Une civilisation qui avait prétendument créé toute vie sur Terre.
Fermant les yeux avec force, Emily se massa à nouveau les tempes, par réflexe. Lorsqu’elle avait dit à Zaron que c’était beaucoup à accepter, elle ne mentait pas. Son cerveau semblait sur le point d’exploser, ses pensées tournoyant sans cesse. Elle ne souffrait pas complètement d’un mal de tête, mais elle sentait sans équivoque une tension comprimant son front.
Soupirant, Emily ouvrit les yeux et retourna à la table, s’installant sur l’une des chaises flottantes. Lorsque l’objet bougea, s’ajustant à son corps, elle se laissa aller volontairement, le laissant agir.
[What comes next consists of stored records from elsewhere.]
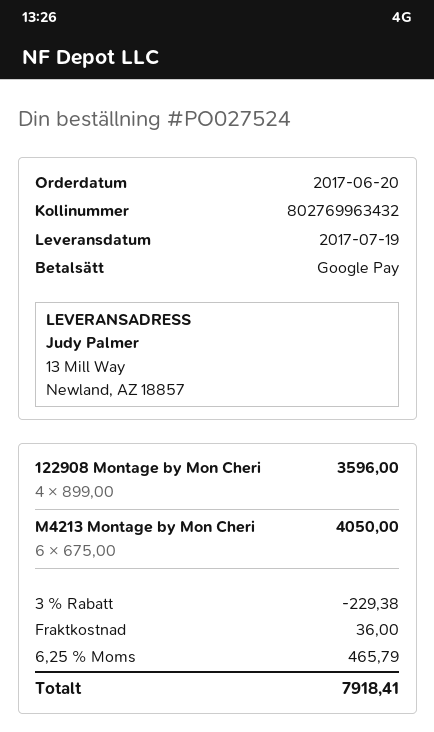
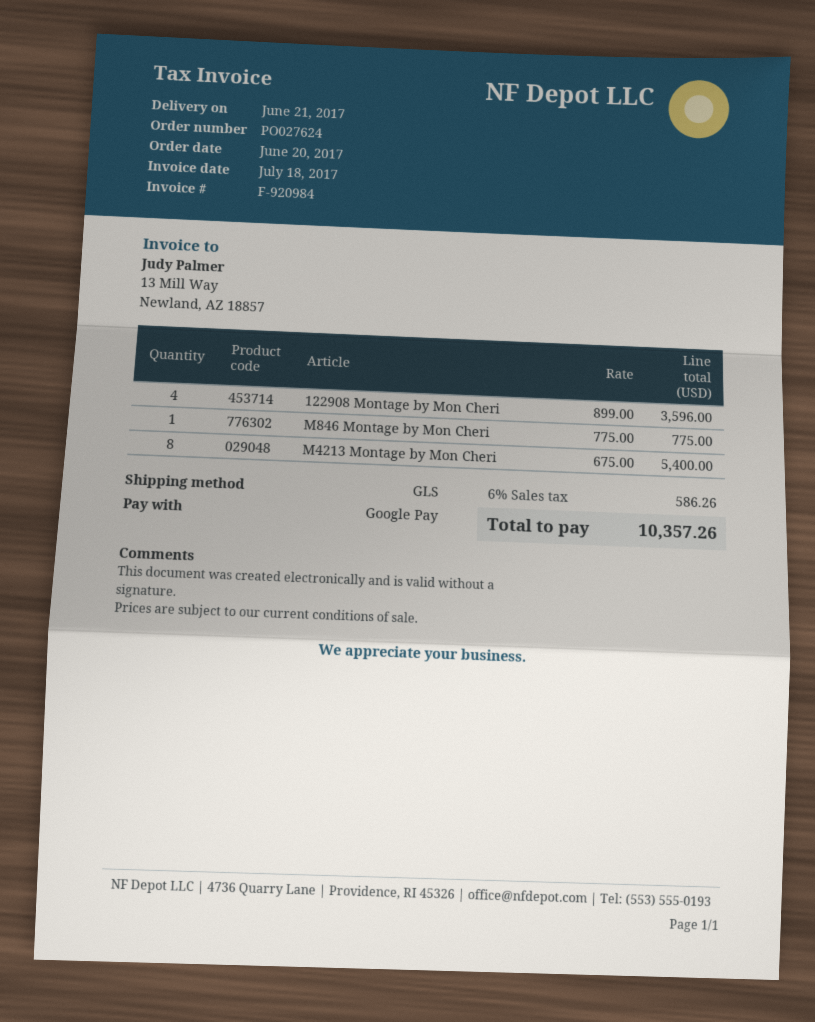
order number: PO027524 -> PO027624
delivery date: 2017-07-19 -> 2017-06-21
M4213 Montage by Mon Cheri: 6 x 675.00 = 4050.00 -> 8 x 675.00 = 5400.00
M846 Montage by Mon Cheri: none -> 1 x 775.00 = 775.00
discount: 3% = 229.38 -> none
shipping: 36.00 -> none
tax: 6.25% = 465.79 -> 6% = 586.26
total: 7918.41 -> 10357.26

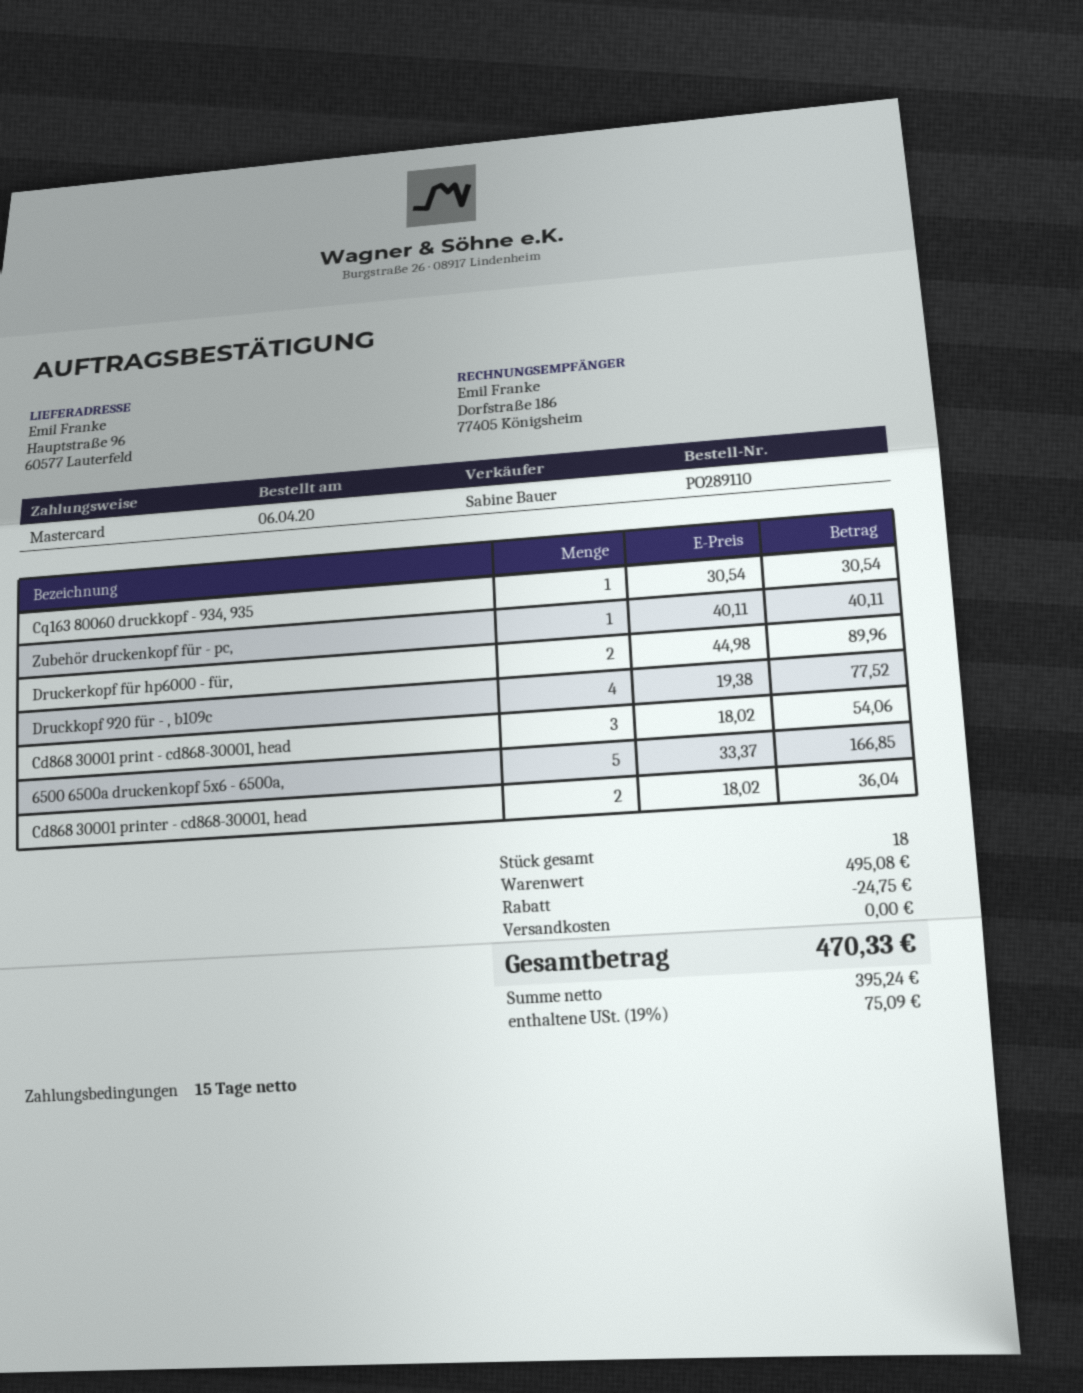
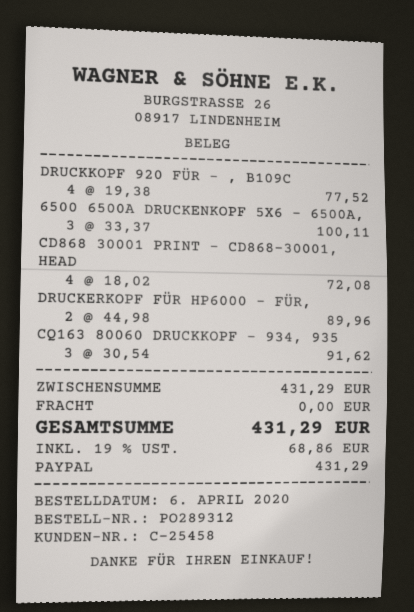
order number: PO289110 -> PO289312
payment method: Mastercard -> PayPal
Cq163 80060 druckkopf - 934, 935: 1 x 30.54 = 30.54 -> 3 x 30.54 = 91.62
Zubehör druckenkopf für - pc,: 1 x 40.11 = 40.11 -> none
Cd868 30001 print - cd868-30001, head: 3 x 18.02 = 54.06 -> 4 x 18.02 = 72.08
6500 6500a druckenkopf 5x6 - 6500a,: 5 x 33.37 = 166.85 -> 3 x 33.37 = 100.11
Cd868 30001 printer - cd868-30001, head: 2 x 18.02 = 36.04 -> none
subtotal: 495.08 -> 431.29
discount: 24.75 -> none
tax: 19% = 75.09 -> 19% = 68.86
total: 470.33 -> 431.29

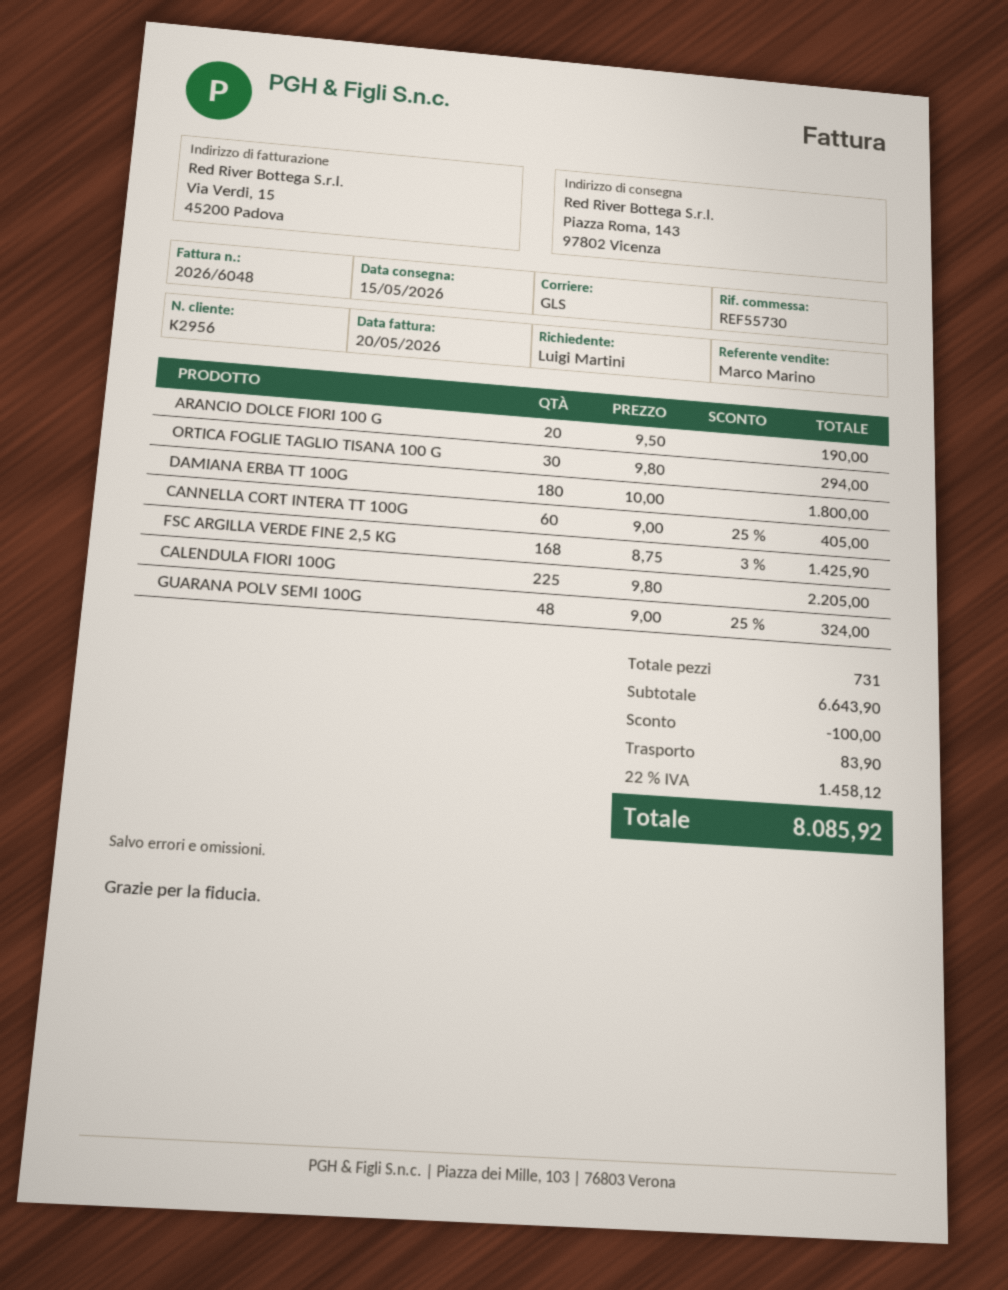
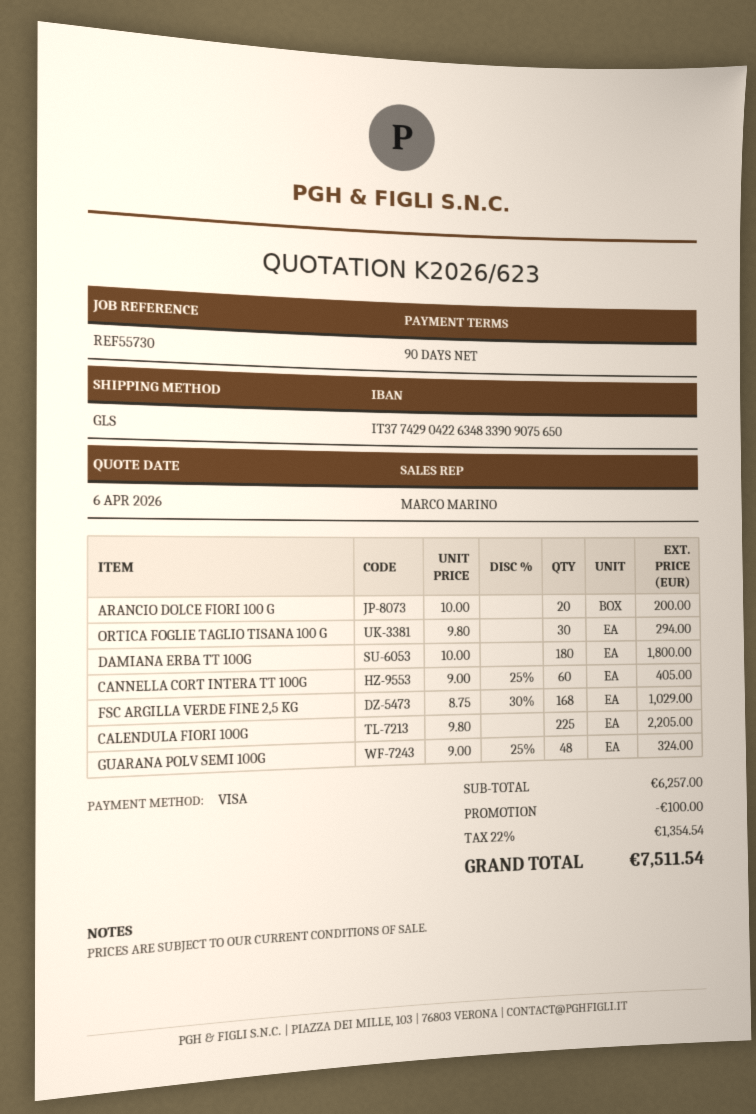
ARANCIO DOLCE FIORI 100 G: 20 x 9.50 = 190.00 -> 20 x 10.00 = 200.00
FSC ARGILLA VERDE FINE 2,5 KG: 168 x 8.75 - 3% = 1425.90 -> 168 x 8.75 - 30% = 1029.00
subtotal: 6643.90 -> 6257.00
shipping: 83.90 -> none
tax: 22% = 1458.12 -> 22% = 1354.54
total: 8085.92 -> 7511.54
Elle s’habituait tranquillement à certaines technologies de Zaron, les technologies ménagères de base, à tout le moins.
À quel point étaient-ils avancés ? se demanda-t-elle, une partie de sa tension s’évaporant alors que la chaise commençait à vibrer doucement pour soulager ses muscles.
Zaron avait manifestement été à même de voyager jusqu’ici, alors ils devaient avoir maîtrisé les voyages interstellaires. Au-delà de la vitesse de la lumière, peut-être ? Selon les théories scientifiques actuelles, c’était un exploit impossible, mais soigner des blessures comme celles d’Emily après sa chute l’était aussi. La médecine Krinar était tellement plus évoluée que tout ce qu’Emily avait entendu parler qu’elle avait peine à imaginer ce qu’il pouvait accomplir d’autre. La téléportation, peut-être ? Il y avait tant de possibilités de technologie incroyable qu’elle en avait la tête qui tournait.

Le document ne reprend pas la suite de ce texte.